There is no Brahmin saviour in this story. The heroes, the martyrs, the strategists, the planners, the executors are all Dalits. The extent of their colonisation and state oppression becomes palpable because the camera and the narrative both choose to humanise them. The audience gets to see their lived reality – their customs, their food, their celebrations, their rituals and their romance. The courtyard is populated by pigs and chicken and their young ones, considered filthy and polluting by upper-castes. Meat and alcohol are staples. Families do not conform to hierarchies of gender or age. It is not taboo to lash out at an older or male member of the family. Households are democratic and emotions are freely expressed. There is no practice of verbal censorship.

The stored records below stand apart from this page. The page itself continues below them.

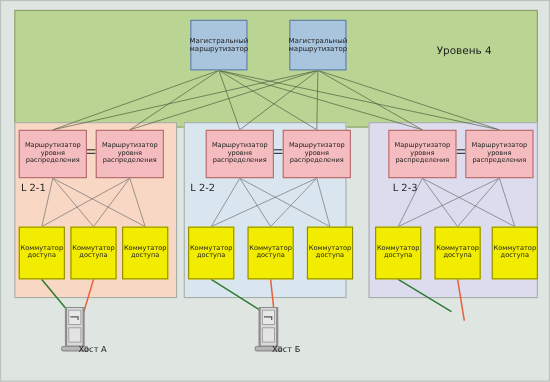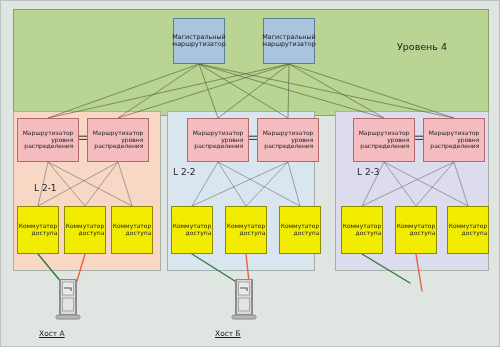--- a/index.html
+++ b/index.html
@@ -40,21 +40,21 @@
   #l2-region-1{left:12px;width:148px;background:#f8d7c4;}
   #l2-region-2{left:166px;width:148px;background:#dae6ef;}
   #l2-region-3{left:334px;width:154px;background:#dcdcee;}
 
   .node{
     position:absolute;
     box-sizing:border-box;
     display:flex;
     align-items:center;
     justify-content:center;
-    text-align:right;
+    text-align:center;
     line-height:1.12;
     color:#1d1d1d;
   }
   .core-node{
     background:#a9c4dd;
     border:1px solid #5c7f9e;
     font-size:6.4px;
     padding:2px;
   }
   .dist-node{
@@ -77,25 +77,24 @@
   }
   #level3-label{left:396px;top:40px;font-size:9.5px;}
   .l2-label{font-size:9px;}
 
   .host{
     position:absolute;
     width:30px;height:48px;
   }
   .host-label{
     position:absolute;
-    top:50px;left:-14px;width:58px;
-    text-align:left;
+    top:34px;left:-14px;width:58px;
+    text-align:right;
     font-size:7.5px;
     color:#1d1d1d;
-    text-decoration:underline;
   }
 </style>
 </head>
 <body>
 
 <div id="canvas">
 
   <div class="region" id="core-region"></div>
 
   <div class="l2-region" id="l2-region-1"></div>
@@ -178,21 +177,21 @@
       <span>распределения</span>
     </span>
   </div>
   <div class="node dist-node" style="left:86px;top:117px;width:62px;height:44px;">
     <span>
       <span>Маршрутизатор</span><br>
       <span>уровня</span><br>
       <span>распределения</span>
     </span>
   </div>
-  <div class="region-label l2-label" style="left:33px;top:166px;margin-top:16px;">L 2-1</div>
+  <div class="region-label l2-label" style="left:18px;top:166px;">L 2-1</div>
 
   <div class="node access-node" style="left:16px;top:205px;width:42px;height:48px;">
     <span>
       <span>Коммутатор</span><br>
       <span>доступа</span>
     </span>
   </div>
   <div class="node access-node" style="left:63px;top:205px;width:42px;height:48px;">
     <span>
       <span>Коммутатор</span><br>

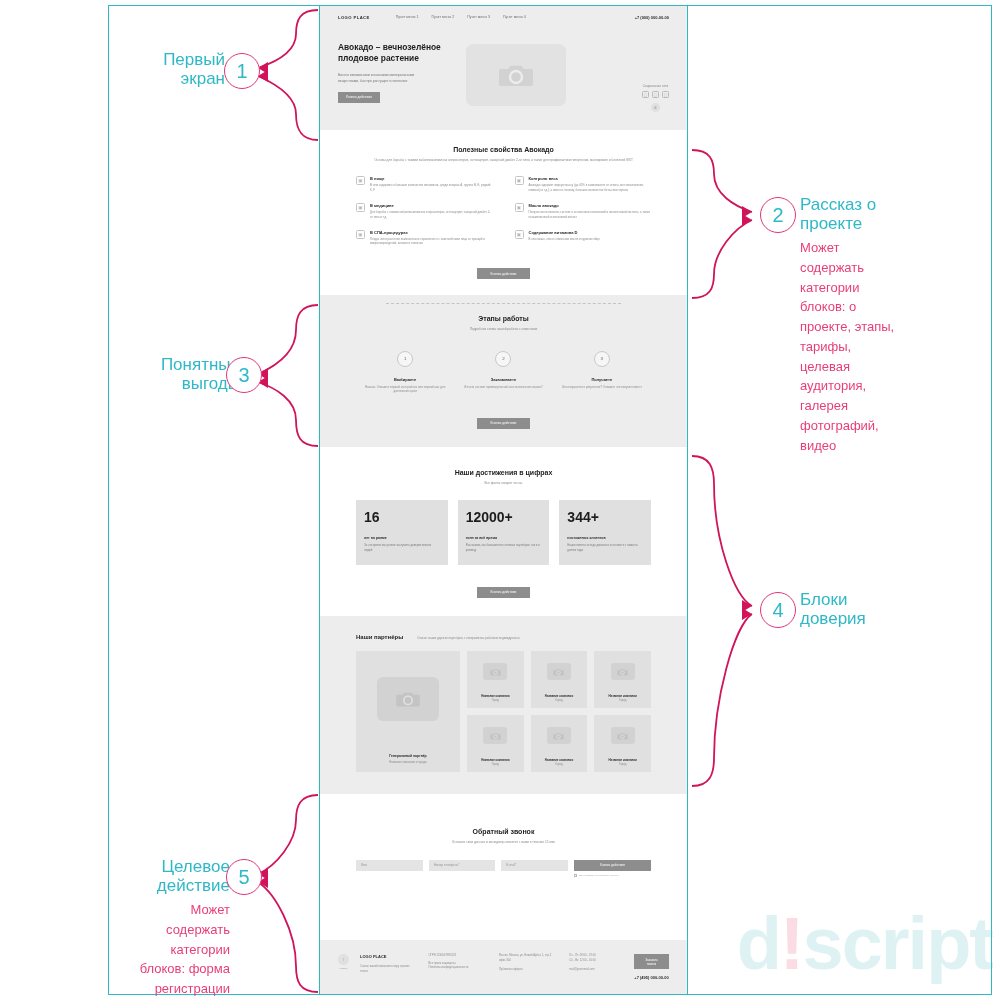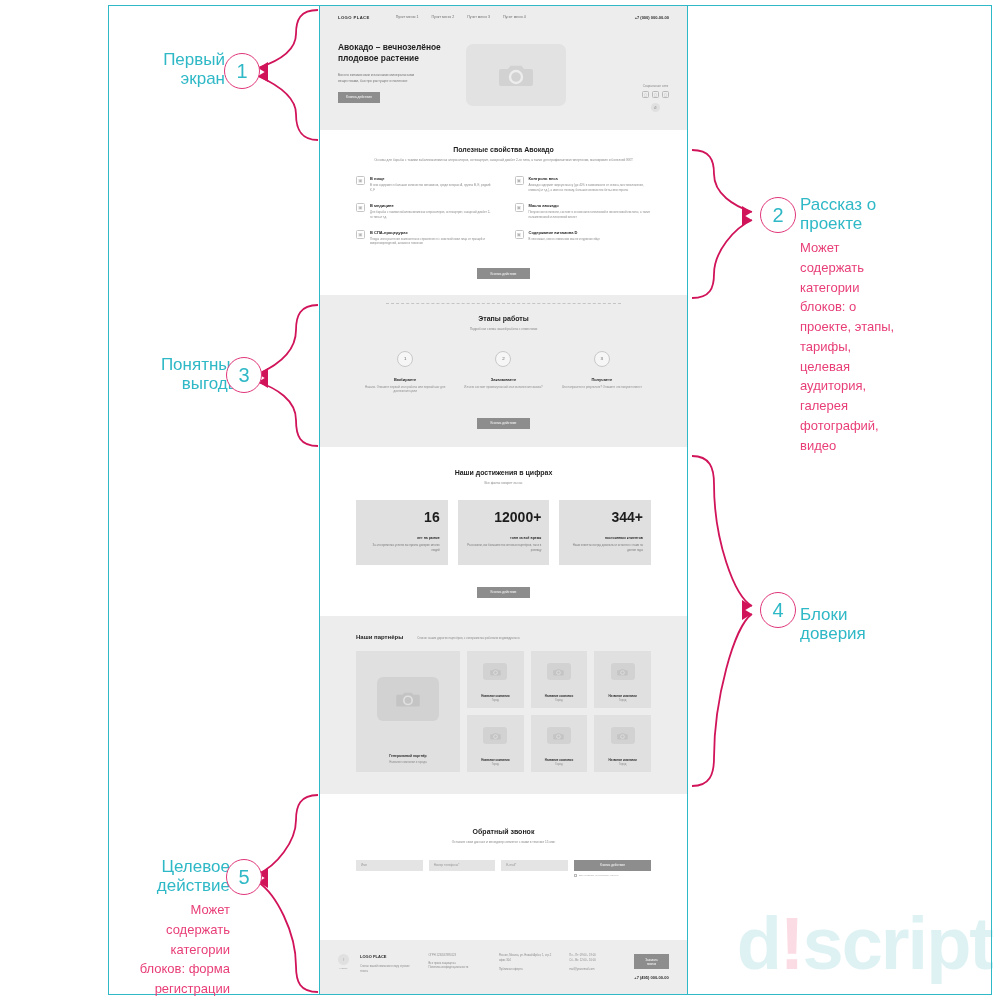--- a/index.html
+++ b/index.html
@@ -82,21 +82,21 @@
   .step{ flex:1; text-align:center; position:relative;}
   .step-num{ width:16px;height:16px;border-radius:50%;border:.8px solid #c9c9c9;background:#f6f6f6;
              margin:0 auto; display:flex;align-items:center;justify-content:center;
              font-size:4.4px; color:#5f5f5f;}
   .step-t{ font-size:4px; font-weight:bold; margin-top:10px; color:#262626;}
   .step-d{ font-size:2.9px; color:#8d8d8d; line-height:1.6; margin-top:3px; padding:0 6px;}
   .step-line{ position:absolute; top:8px; height:0; border-top:.7px dashed #c4c4c4; }
 
   
   .num-row{ display:flex; gap:10px; margin-top:14px;}
-  .num-card{ flex:1; background:#e0e0e0; padding:9px 8px 12px;text-align:right;}
+  .num-card{ flex:1; background:#e0e0e0; padding:9px 8px 12px;}
   .num-big{ font-size:14px; font-weight:bold; color:#1d1d1d;}
   .num-t{ font-size:3.5px; font-weight:bold; margin-top:11px; color:#2b2b2b;}
   .num-d{ font-size:2.8px; color:#7d7d7d; line-height:1.65; margin-top:3px;}
 
   
   .p-head{ display:flex; align-items:flex-start; gap:14px;}
   .p-title{ font-size:6px; font-weight:bold; color:#1d1d1d; white-space:nowrap;}
   .p-sub{ font-size:2.9px; color:#8d8d8d; line-height:1.7; margin-top:2px;}
   .p-body{ display:flex; gap:7px; margin-top:11px;}
   .p-main{ width:104px; background:#e0e0e0; padding:8px; display:flex; flex-direction:column;
@@ -498,21 +498,21 @@
 </div>
 
 <div class="anno left" style="left:140px; top:355px; width:100px;">
   <div class="ttl" style="white-space:pre-line;">Понятные
 выгоды</div>
 </div>
 <div class="circle" style="left:226px; top:357px;">3</div>
 
 <div class="circle" style="left:760px; top:592px;">4</div>
 <div class="anno right" style="left:800px; top:590px; width:96px;">
-  <div class="ttl" style="white-space:pre-line;margin-top:15px;">Блоки
+  <div class="ttl" style="white-space:pre-line;">Блоки
 доверия</div>
 </div>
 
 <div class="anno left" style="left:130px; top:857px; width:100px;">
   <div class="ttl" style="white-space:pre-line;">Целевое
 действие</div>
   <div class="dsc">Может содержать категории блоков: форма регистрации или подписки, призыв к действию и мотивирующая кнопка, растение</div>
 </div>
 <div class="circle" style="left:226px; top:859px;">5</div>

The women are assertive, speak their mind, talk back, hit and ogle at men they like – all indoctrinated as instances of improper, immodest and inappropriate feminine behaviour in hegemonic and dominant castes.
Rage comes easy as do love and camaraderie. Karnan discusses his love interest with his thatha, his grandfather Yeama Raja (played by Lal) and the two caper around the village like buddies, his grandfather at times, acting like his sidekick and mediator.

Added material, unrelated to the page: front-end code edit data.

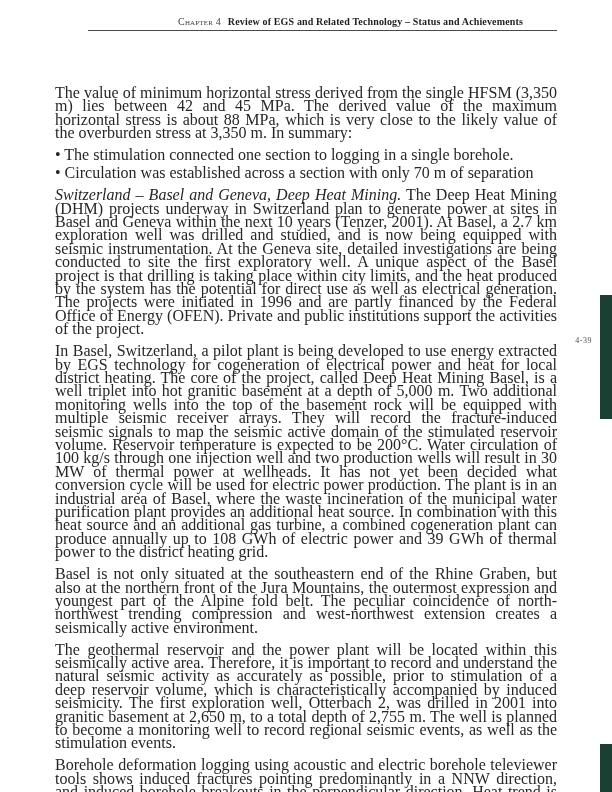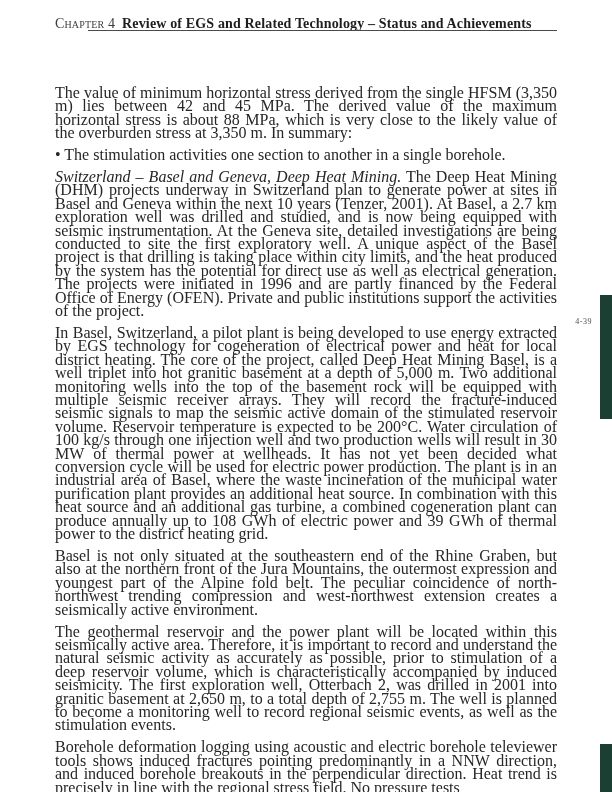--- a/index.html
+++ b/index.html
@@ -18,21 +18,21 @@
   }
   
   .header-text {
     position: absolute;
     top: 16px;
     left: 55px;
     width: 502px;
     text-align: right;
     padding-right: 34px;
     box-sizing: border-box;
-    font-size: 14px;
+    font-size: 10px;
     letter-spacing: 0.15px;
     white-space: nowrap;
   }
   .chapter-label {
     font-weight: normal;
     color: #3c3c3c;
     margin-right: 7px;
     font-variant: small-caps;
   }
   .header-title {
@@ -51,21 +51,21 @@
   .tab {
     position: absolute;
     right: 0;
     width: 12px;
     background: var(--tab, #1c3f33);
   }
   .tab-mid    { top: 295px; height: 124px; }
   .tab-bottom { top: 744px; height: 48px; }
   .page-number {
     position: absolute;
-    top: 317px;
+    top: 336px;
     right: 20px;
     font-size: 8px;
     letter-spacing: 0.5px;
     color: #4c4c4c;
   }
   
   .content {
     position: absolute;
     top: 86px;
     left: 55px;
@@ -107,21 +107,25 @@
   <div class="tab tab-bottom"></div>
   <div class="page-number">4-39</div>
 
   <div class="content">
 
     <p>The value of minimum horizontal stress derived from the single HFSM (3,350 m) lies between 42 and 45 MPa. The derived value of the maximum horizontal stress is about 88 MPa, which is very close to the likely value of the overburden stress at 3,350 m. In summary:</p>
 
     <div class="bullets">
       <div class="bullet">
         <span class="marker">•</span>
-        <span>The stimulation activities one section to another in a single borehole.</span>
+        <span>The stimulation connected one section to logging in a single borehole.</span>
+      </div>
+      <div class="bullet">
+        <span class="marker">•</span>
+        <span>Circulation was established across a section with only 70 m of separation</span>
       </div>
     </div>
 
     <p><span class="lead-italic">Switzerland – Basel and Geneva, Deep Heat Mining.</span><span> The Deep Heat Mining (DHM) projects underway in Switzerland plan to generate power at sites in Basel and Geneva within the next 10 years (Tenzer, 2001). At Basel, a 2.7 km exploration well was drilled and studied, and is now being equipped with seismic instrumentation. At the Geneva site, detailed investigations are being conducted to site the first exploratory well. A unique aspect of the Basel project is that drilling is taking place within city limits, and the heat produced by the system has the potential for direct use as well as electrical generation. The projects were initiated in 1996 and are partly financed by the Federal Office of Energy (OFEN). Private and public institutions support the activities of the project.</span></p>
 
     <p>In Basel, Switzerland, a pilot plant is being developed to use energy extracted by EGS technology for cogeneration of electrical power and heat for local district heating. The core of the project, called Deep Heat Mining Basel, is a well triplet into hot granitic basement at a depth of 5,000 m. Two additional monitoring wells into the top of the basement rock will be equipped with multiple seismic receiver arrays. They will record the fracture-induced seismic signals to map the seismic active domain of the stimulated reservoir volume. Reservoir temperature is expected to be 200°C. Water circulation of 100 kg/s through one injection well and two production wells will result in 30 MW of thermal power at wellheads. It has not yet been decided what conversion cycle will be used for electric power production. The plant is in an industrial area of Basel, where the waste incineration of the municipal water purification plant provides an additional heat source. In combination with this heat source and an additional gas turbine, a combined cogeneration plant can produce annually up to 108 GWh of electric power and 39 GWh of thermal power to the district heating grid.</p>
 
     <p>Basel is not only situated at the southeastern end of the Rhine Graben, but also at the northern front of the Jura Mountains, the outermost expression and youngest part of the Alpine fold belt. The peculiar coincidence of north-northwest trending compression and west-northwest extension creates a seismically active environment.</p>
 
     <p>The geothermal reservoir and the power plant will be located within this seismically active area. Therefore, it is important to record and understand the natural seismic activity as accurately as possible, prior to stimulation of a deep reservoir volume, which is characteristically accompanied by induced seismicity. The first exploration well, Otterbach 2, was drilled in 2001 into granitic basement at 2,650 m, to a total depth of 2,755 m. The well is planned to become a monitoring well to record regional seismic events, as well as the stimulation events.</p>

At the same time it is not a monolithic community of like-minded people. The camera desists from homogenising or romanticising the Dalit community by showing people with clashing opinions and moles like Vadamaalaiyan (Yogi Babu) in the community like in any other. Likewise the solidarity of the Dalit community comes through in their insistence even in the face of impending catastrophe that Karnan should prioritise surviving and getting away from the village and joining the CRPF (Central Reserve Police Force) because that would usher in hope for the young men and women of the village. That he is the first to qualify for a government job from the entire village is a big deal, for the roadblocks to getting a job that guarantees a stable salary and a secure life are many. A government job is the only way to upward social mobility and needs to be embraced for there is precious little that can change existing conditions for the DB community.

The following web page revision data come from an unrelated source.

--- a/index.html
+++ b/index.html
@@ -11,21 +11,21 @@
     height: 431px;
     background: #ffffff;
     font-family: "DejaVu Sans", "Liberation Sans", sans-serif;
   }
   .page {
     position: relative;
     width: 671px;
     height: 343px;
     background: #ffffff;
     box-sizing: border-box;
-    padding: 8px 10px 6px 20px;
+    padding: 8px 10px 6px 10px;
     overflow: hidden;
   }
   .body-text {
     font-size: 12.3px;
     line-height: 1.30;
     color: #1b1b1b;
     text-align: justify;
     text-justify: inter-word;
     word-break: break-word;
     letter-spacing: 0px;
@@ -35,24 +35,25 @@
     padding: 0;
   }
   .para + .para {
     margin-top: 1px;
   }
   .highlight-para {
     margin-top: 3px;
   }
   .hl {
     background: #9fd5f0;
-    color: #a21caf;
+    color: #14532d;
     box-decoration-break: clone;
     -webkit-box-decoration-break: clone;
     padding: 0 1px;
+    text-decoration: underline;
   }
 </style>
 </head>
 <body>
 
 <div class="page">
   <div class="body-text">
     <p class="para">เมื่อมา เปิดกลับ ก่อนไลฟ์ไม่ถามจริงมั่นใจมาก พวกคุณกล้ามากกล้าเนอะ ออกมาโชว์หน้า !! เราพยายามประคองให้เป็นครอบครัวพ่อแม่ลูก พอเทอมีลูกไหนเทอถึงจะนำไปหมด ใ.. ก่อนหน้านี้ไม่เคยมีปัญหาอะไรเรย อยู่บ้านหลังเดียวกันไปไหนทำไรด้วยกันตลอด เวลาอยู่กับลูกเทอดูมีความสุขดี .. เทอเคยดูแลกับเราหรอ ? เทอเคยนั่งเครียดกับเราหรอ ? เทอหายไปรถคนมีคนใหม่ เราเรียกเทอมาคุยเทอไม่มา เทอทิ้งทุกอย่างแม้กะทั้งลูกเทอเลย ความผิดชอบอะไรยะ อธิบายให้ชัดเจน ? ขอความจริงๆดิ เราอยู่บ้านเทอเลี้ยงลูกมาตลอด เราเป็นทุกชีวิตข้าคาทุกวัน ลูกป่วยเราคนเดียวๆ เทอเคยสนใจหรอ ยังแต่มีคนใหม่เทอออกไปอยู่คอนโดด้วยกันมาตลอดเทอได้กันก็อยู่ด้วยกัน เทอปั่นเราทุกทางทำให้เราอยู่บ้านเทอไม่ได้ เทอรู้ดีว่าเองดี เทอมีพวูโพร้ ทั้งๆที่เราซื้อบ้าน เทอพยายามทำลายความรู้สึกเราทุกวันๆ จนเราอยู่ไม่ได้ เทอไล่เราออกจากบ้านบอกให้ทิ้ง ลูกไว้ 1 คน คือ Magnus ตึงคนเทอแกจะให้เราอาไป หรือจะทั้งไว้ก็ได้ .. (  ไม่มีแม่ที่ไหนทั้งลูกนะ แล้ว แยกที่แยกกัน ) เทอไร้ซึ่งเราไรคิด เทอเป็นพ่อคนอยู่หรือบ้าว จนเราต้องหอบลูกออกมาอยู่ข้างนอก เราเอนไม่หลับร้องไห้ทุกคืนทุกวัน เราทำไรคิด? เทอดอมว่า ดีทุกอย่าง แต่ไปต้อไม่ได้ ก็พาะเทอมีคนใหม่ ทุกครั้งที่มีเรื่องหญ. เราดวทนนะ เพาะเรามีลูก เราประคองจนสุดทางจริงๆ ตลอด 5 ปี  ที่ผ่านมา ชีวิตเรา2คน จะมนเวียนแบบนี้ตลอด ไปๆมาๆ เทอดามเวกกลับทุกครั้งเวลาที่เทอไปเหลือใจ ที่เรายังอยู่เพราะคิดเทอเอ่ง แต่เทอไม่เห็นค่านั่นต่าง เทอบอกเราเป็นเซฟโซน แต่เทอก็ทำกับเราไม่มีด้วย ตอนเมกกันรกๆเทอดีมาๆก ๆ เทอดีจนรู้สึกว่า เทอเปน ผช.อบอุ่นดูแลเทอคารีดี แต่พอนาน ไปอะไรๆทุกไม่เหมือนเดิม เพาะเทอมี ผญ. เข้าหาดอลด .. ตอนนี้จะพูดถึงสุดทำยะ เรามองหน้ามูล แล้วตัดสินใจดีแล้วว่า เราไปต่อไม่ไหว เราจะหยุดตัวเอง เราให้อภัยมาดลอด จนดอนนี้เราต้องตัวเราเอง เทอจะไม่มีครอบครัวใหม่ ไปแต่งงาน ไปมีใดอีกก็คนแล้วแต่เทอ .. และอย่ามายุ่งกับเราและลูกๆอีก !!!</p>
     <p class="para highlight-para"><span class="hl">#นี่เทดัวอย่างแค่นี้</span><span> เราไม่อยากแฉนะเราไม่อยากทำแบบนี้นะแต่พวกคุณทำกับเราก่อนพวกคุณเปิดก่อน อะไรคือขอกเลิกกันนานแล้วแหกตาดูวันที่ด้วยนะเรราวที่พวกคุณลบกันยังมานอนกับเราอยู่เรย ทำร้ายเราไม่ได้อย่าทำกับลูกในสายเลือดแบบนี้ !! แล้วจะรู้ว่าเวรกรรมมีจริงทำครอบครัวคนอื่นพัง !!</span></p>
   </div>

Karnan chooses to stand by his village instead. And it requires a bloodbath, a carnage and a man to self-immolate to finally draw the attention of the media and activists and for the village to get its own bus-stop. This stands to say volumes about the regressively colonial practices of the post-colonial Indian nation state that theoretically holds sacred a constitution defined by Ambedkarite values of social justice and reform. Karnan is an eye-opener. The lens is subversive and disturbing. After watching the film, people who have had a privileged savarna birth and upbringing in India (myself included), who have never had to worry about being denied access to health, education, sacred spaces, who have never attracted state ire for being born in a certain community, will certainly squirm. They will have to sit with the discomfort of being voluntarily or involuntarily complicit in strengthening oppressive structures of power and choosing ignorance and indifference over awareness, introspection and consciousness building.
Featured image source: FilmiBeat
Editor’s note: An earlier version of the article contained the following line which wrongly indicated that caste-based oppression is a colonial practice: “This stands to say volumes about the regressively colonial practices of the post-colonial Indian nation state that theoretically holds sacred a constitution defined by Ambedkarite values of social justice and reform.”
This has been rectified and we duly apologise for the mistake.